Task prompt ▸
Only the lines below from the one containing "[245,1037,415,1050] Last updated: 2026-07-22" to the one containing "[568,116,1012,288] 【夏休み2026】図書館で泥団 |" should be repeated, both included and unchanged.

Exercise inputs ▸
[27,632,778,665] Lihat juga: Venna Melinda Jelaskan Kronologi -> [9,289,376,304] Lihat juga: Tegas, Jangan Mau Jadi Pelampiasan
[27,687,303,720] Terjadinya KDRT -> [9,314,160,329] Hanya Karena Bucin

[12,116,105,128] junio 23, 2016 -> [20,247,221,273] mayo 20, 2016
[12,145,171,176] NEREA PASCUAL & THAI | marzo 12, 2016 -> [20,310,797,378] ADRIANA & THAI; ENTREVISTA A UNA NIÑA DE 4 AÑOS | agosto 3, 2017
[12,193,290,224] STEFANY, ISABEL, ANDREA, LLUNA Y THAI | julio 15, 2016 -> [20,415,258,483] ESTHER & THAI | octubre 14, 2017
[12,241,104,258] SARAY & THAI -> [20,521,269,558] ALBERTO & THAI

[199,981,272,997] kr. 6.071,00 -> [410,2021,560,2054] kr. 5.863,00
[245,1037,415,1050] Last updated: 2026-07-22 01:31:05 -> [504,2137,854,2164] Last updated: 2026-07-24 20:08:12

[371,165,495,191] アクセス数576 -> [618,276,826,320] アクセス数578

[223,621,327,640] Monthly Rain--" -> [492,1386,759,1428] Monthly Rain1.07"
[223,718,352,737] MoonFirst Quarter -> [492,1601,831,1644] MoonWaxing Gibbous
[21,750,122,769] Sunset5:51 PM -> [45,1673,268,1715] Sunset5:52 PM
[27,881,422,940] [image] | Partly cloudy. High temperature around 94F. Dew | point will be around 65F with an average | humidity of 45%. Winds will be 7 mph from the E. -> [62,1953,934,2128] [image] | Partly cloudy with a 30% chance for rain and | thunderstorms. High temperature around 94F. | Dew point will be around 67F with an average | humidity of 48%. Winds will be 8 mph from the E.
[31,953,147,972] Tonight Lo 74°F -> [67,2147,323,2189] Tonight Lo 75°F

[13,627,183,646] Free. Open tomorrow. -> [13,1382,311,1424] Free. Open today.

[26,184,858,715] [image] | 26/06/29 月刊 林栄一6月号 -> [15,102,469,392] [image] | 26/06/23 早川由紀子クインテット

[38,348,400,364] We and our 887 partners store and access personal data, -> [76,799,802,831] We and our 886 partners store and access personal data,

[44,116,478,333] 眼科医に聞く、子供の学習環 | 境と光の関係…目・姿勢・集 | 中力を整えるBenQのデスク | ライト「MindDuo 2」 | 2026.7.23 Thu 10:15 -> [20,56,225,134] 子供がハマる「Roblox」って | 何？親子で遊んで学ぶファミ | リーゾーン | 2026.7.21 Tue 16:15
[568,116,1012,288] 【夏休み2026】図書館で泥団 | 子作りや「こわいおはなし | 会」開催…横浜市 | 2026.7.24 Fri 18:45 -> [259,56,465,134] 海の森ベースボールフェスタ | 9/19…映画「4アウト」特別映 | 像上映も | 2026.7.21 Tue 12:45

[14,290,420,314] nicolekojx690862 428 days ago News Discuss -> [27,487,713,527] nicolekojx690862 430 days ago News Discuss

Output of the exercise ▸
[245,1037,415,1050] Last updated: 2026-07-22 01:31:05 -> [504,2137,854,2164] Last updated: 2026-07-24 20:08:12

[371,165,495,191] アクセス数576 -> [618,276,826,320] アクセス数578

[223,621,327,640] Monthly Rain--" -> [492,1386,759,1428] Monthly Rain1.07"
[223,718,352,737] MoonFirst Quarter -> [492,1601,831,1644] MoonWaxing Gibbous
[21,750,122,769] Sunset5:51 PM -> [45,1673,268,1715] Sunset5:52 PM
[27,881,422,940] [image] | Partly cloudy. High temperature around 94F. Dew | point will be around 65F with an average | humidity of 45%. Winds will be 7 mph from the E. -> [62,1953,934,2128] [image] | Partly cloudy with a 30% chance for rain and | thunderstorms. High temperature around 94F. | Dew point will be around 67F with an average | humidity of 48%. Winds will be 8 mph from the E.
[31,953,147,972] Tonight Lo 74°F -> [67,2147,323,2189] Tonight Lo 75°F

[13,627,183,646] Free. Open tomorrow. -> [13,1382,311,1424] Free. Open today.

[26,184,858,715] [image] | 26/06/29 月刊 林栄一6月号 -> [15,102,469,392] [image] | 26/06/23 早川由紀子クインテット

[38,348,400,364] We and our 887 partners store and access personal data, -> [76,799,802,831] We and our 886 partners store and access personal data,

[44,116,478,333] 眼科医に聞く、子供の学習環 | 境と光の関係…目・姿勢・集 | 中力を整えるBenQのデスク | ライト「MindDuo 2」 | 2026.7.23 Thu 10:15 -> [20,56,225,134] 子供がハマる「Roblox」って | 何？親子で遊んで学ぶファミ | リーゾーン | 2026.7.21 Tue 16:15
[568,116,1012,288] 【夏休み2026】図書館で泥団 | 子作りや「こわいおはなし | 会」開催…横浜市 | 2026.7.24 Fri 18:45 -> [259,56,465,134] 海の森ベースボールフェスタ | 9/19…映画「4アウト」特別映 | 像上映も | 2026.7.21 Tue 12:45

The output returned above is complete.